Percy's secret, which had been felt as a continual burden, seemed to sink into comparative obscurity, and the worry of school work and the dread of Miss Huntley's sarcasm were mere flies in the ointment. Winona never quite knew how she got through the week that followed. It stayed afterwards in her memory as a period of black darkness, a valley of humiliation, in which her old childish self slipped away, and a new, stronger and more capable personality was born to face the future. She had resigned herself so utterly to the inevitable, that when at last Miss Bishop's summons came, she was able to walk quite calmly into the study. The Principal was seated as usual at her bureau; Winona's entrance examination papers lay before her. Her manner was non-committal; her blue eyes looked even more penetrating than usual.

"You will have been wondering what was going to happen about the matter of the scholarship," she began.

"Yes, Miss Bishop," answered Winona meekly.
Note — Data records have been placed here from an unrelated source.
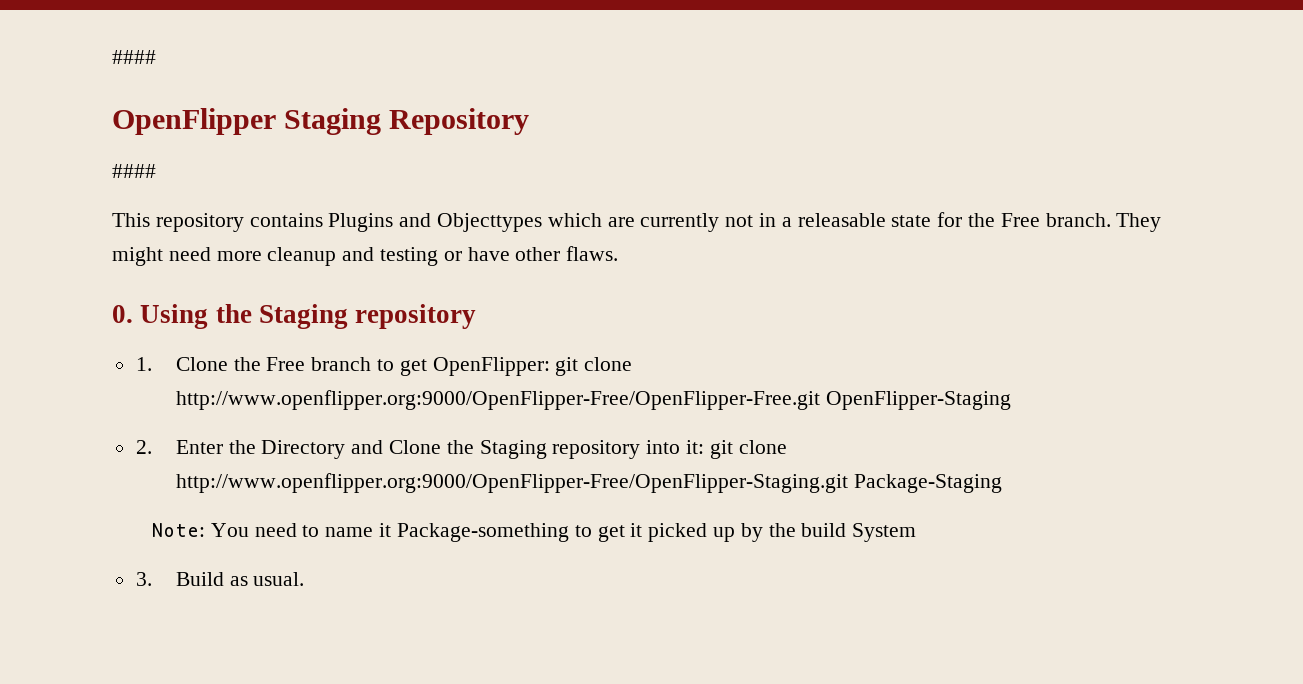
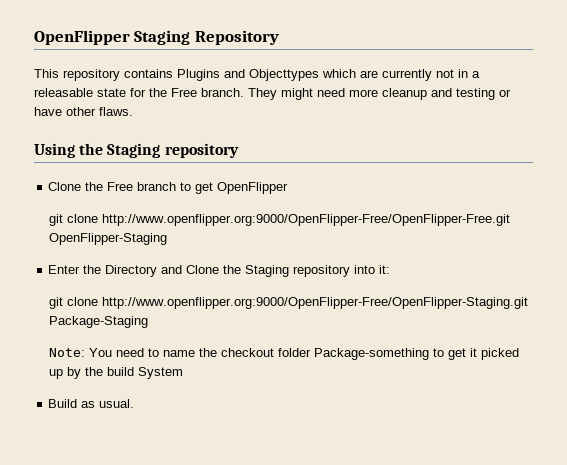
[112,50,156,64] #### // -> (34, 37) none
[112,164,156,178] // #### -> (279, 37) none
[112,305,133,323] 0. -> (133, 111) none
[135,357,152,371] 1. -> (239, 150) none
[432,357,550,376] OpenFlipper: -> [217,182,289,194] OpenFlipper //
[135,440,152,454] 2. -> (168, 239) none
(704, 447) none -> (391, 269) //
[379,523,392,537] it -> [199,348,312,357] the checkout folder
[135,572,152,586] 3. -> (184, 373) none

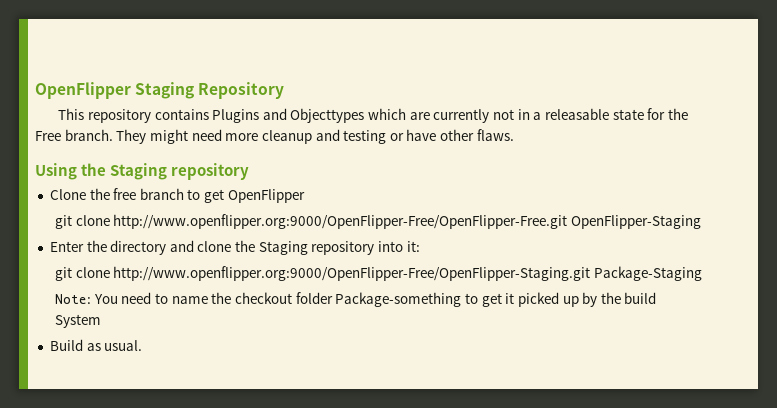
[107,182,134,191] Free -> [113,188,137,200] free
[105,265,220,277] Directory and Clone -> [110,240,232,255] directory and clone

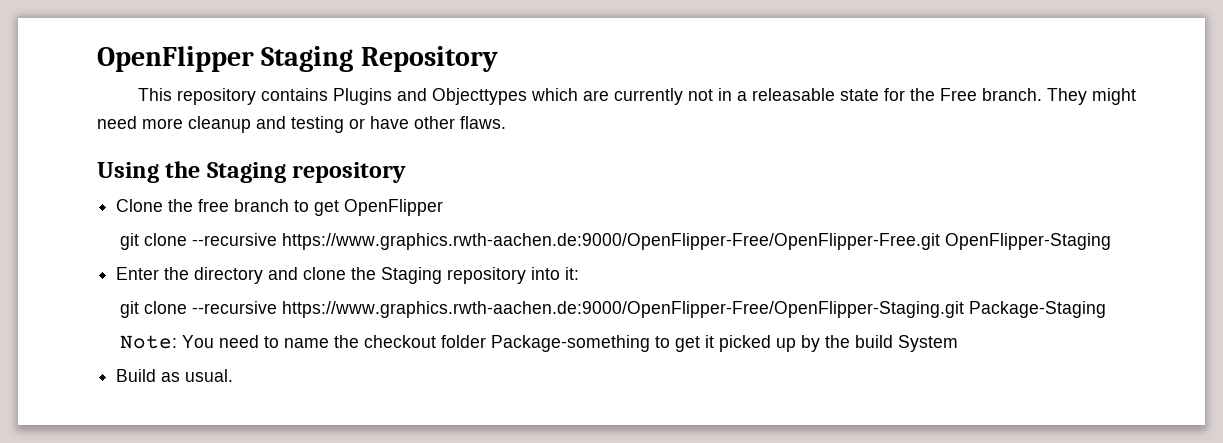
[113,214,568,229] http://www.openflipper.org:9000/OpenFlipper-Free/OpenFlipper-Free.git -> [192,233,941,250] --recursive https://www.graphics.rwth-aachen.de:9000/OpenFlipper-Free/OpenFlipper-Free.git
[113,266,591,281] http://www.openflipper.org:9000/OpenFlipper-Free/OpenFlipper-Staging.git -> [192,301,965,318] --recursive https://www.graphics.rwth-aachen.de:9000/OpenFlipper-Free/OpenFlipper-Staging.git

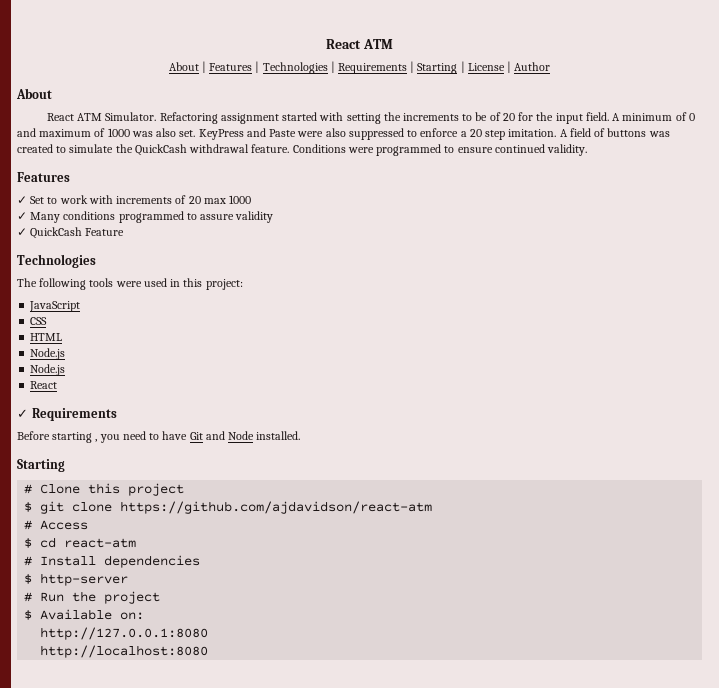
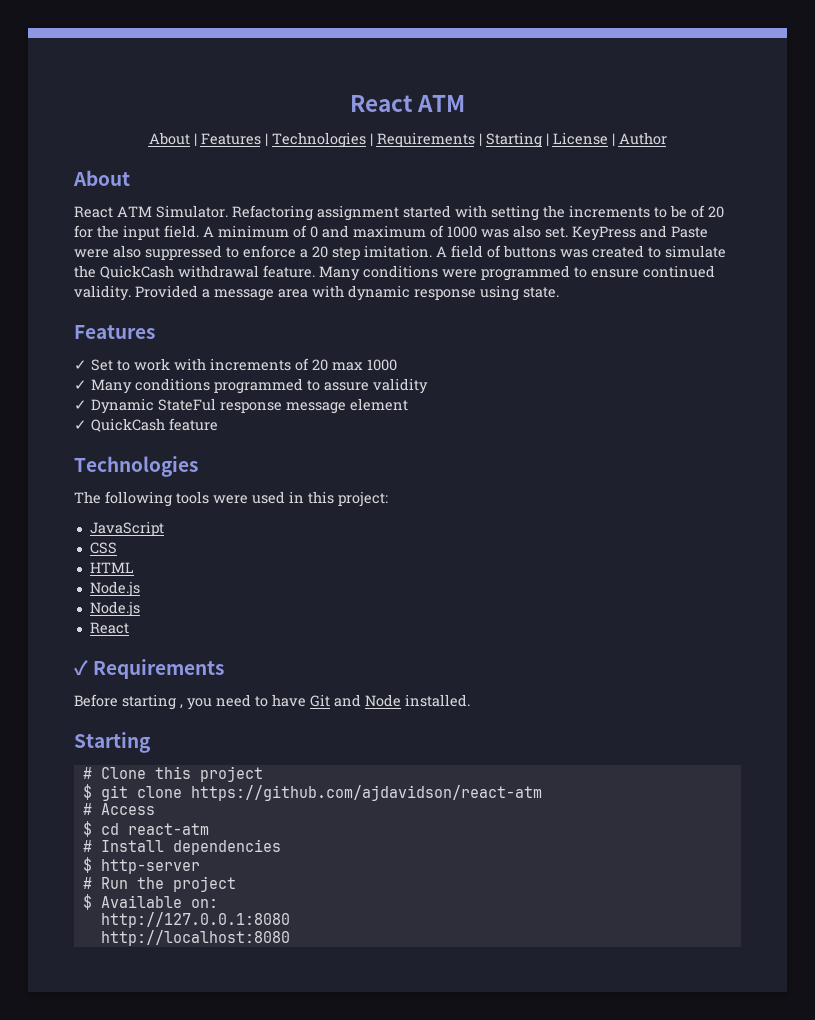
[292,144,346,153] Conditions -> [319,265,438,281] Many conditions
(588, 150) none -> [135,285,559,301] Provided a message area with dynamic response using state.
(274, 217) none -> [74,398,408,414] // ✓ Dynamic StateFul response message element
[85,228,125,236] Feature -> [169,418,218,431] feature

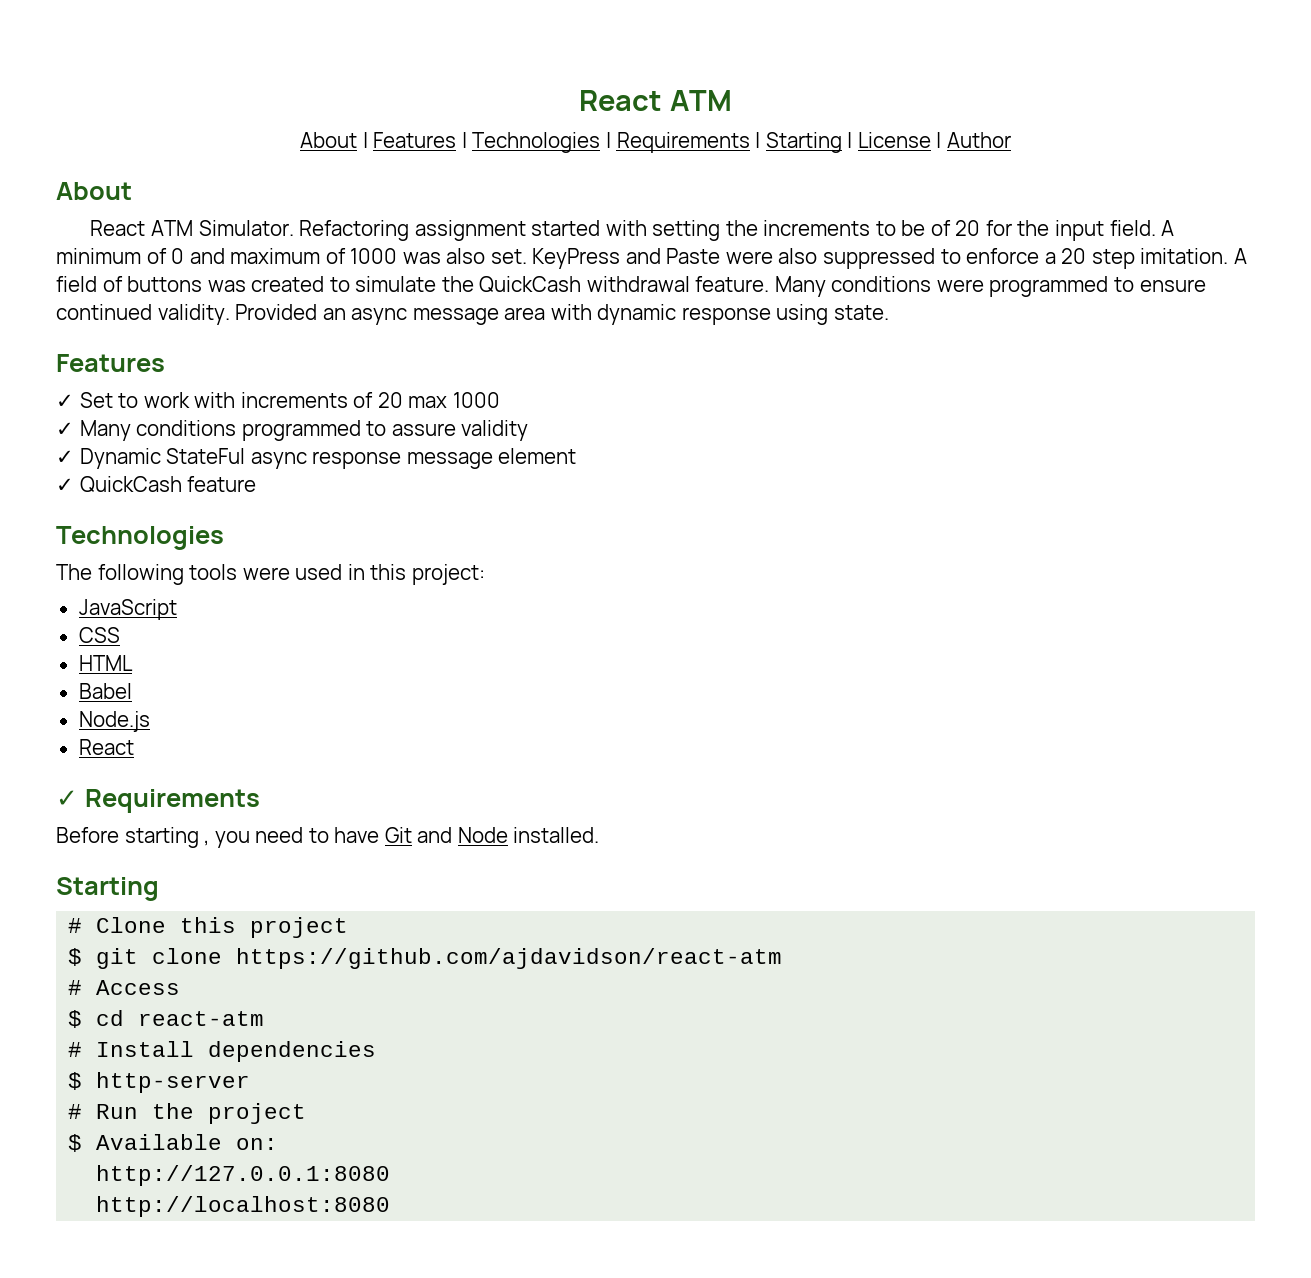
[202,289,210,298] a -> [322,308,408,325] an async
(216, 404) none -> [250,452,307,469] async
[89,581,140,597] Node.js -> [78,683,132,699] Babel

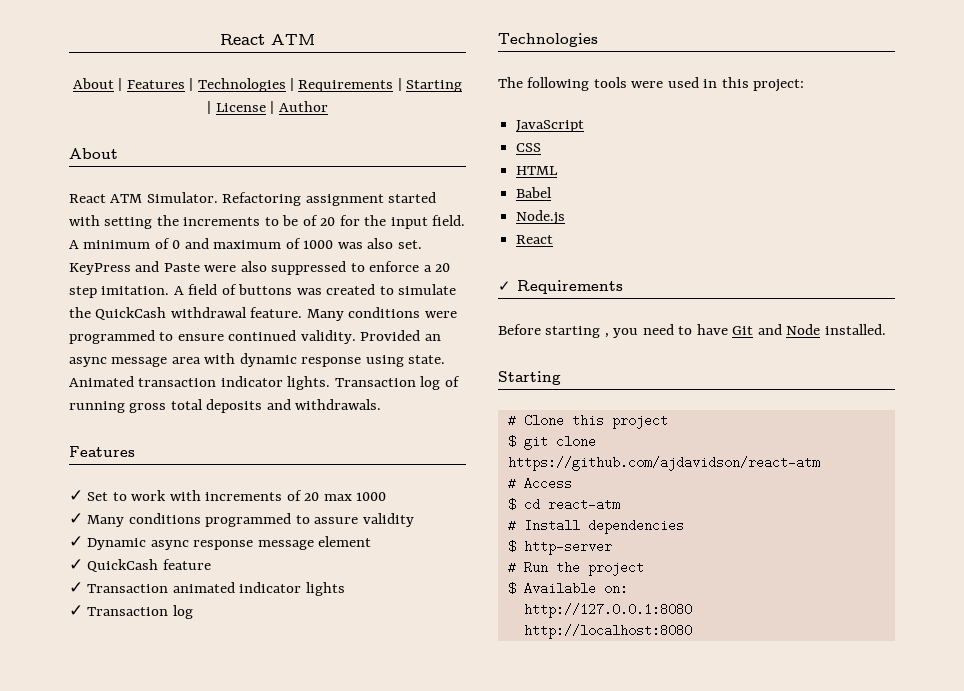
(889, 312) none -> [69,376,460,390] [69,399,382,413] Animated transaction indicator lights. Transaction log of running gross total deposits and withdrawals.
[166,448,246,464] StateFul -> (147, 544) none
(257, 484) none -> [69,582,345,596] [69,605,193,619] // ✓ Transaction animated indicator lights // ✓ Transaction log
She did not add that she had spent eight days in a mental purgatory.

"I of course placed the facts before the Governors, and we at once communicated with the parents of Marjorie Kaye. We find, however, that in the meantime she has been elected a scholar of the Maria Harvey Foundation, and will therefore be unable to accept this scholarship. Her papers and those of Garnet Emerson were the only ones of outstanding merit. In re-examining the remaining eighteen we find a uniform level of mediocrity. As regards your set of papers, the general standard is low, with one exception. We consider that your essay on Lady Jane Grey shows an originality and a capacity for thought which may be worthy of training. On the strength of this--and this alone--the Governors have decided to allow you to retain your scholarship. In so doing they are perfectly within their rights. They did not undertake to grant free tuition to the candidate who scored the highest number of marks, but to the one who, in their opinion, was most likely to benefit by the school course. It was a matter to be settled entirely at their discretion. I have carefully re-read your papers, and compared them with your form record, and I come to the conclusion that you are backward and ill-instructed in many subjects, but that you are not idle or stupid. I shall make arrangements for you to have special coaching in mathematics, Latin and chemistry until you can keep up with the rest of the Form. I find your reports for history and English literature are good, which confirms my opinion that you do not lack ability. You will need to work very hard, especially at those subjects in which you are so deficient, but I trust you will soon show a marked improvement, and thus justify the decision of the Governors. Are you prepared to try?"

"I don't know how to thank you--I'll do my very best!" stammered Winona, quite overcome by this unexpected _denouement_.

"Then that is all that need be said. Miss Lever will take you every day from 3.30 to 4.15 for private tuition. Mark that on your time-table, and go to her this afternoon in the Preparatory Room. You may tell Miss Garside that I am disengaged now, and at liberty to speak to her."

Winona left the study with very different feelings from those with which she had entered. Her spirits were so high that she wanted to dance along the corridor. She could hardly believe her good fortune. Those great and important gentlemen, the Governors, had actually approved of her essay to the extent of allowing it to stand as her qualification for the Scholarship! She blessed Lady Jane Grey, and Edgar Allan Poe, and Browning, and Andre de Chenier, and the happy chance that had made her combine them all. She was glad she had paid that visit to Hampton Court, and that she had seen Lady Jane Grey's portrait, and had been able to describe both. Life was going to be a very exhilarating business, now her position in the school was once more secure.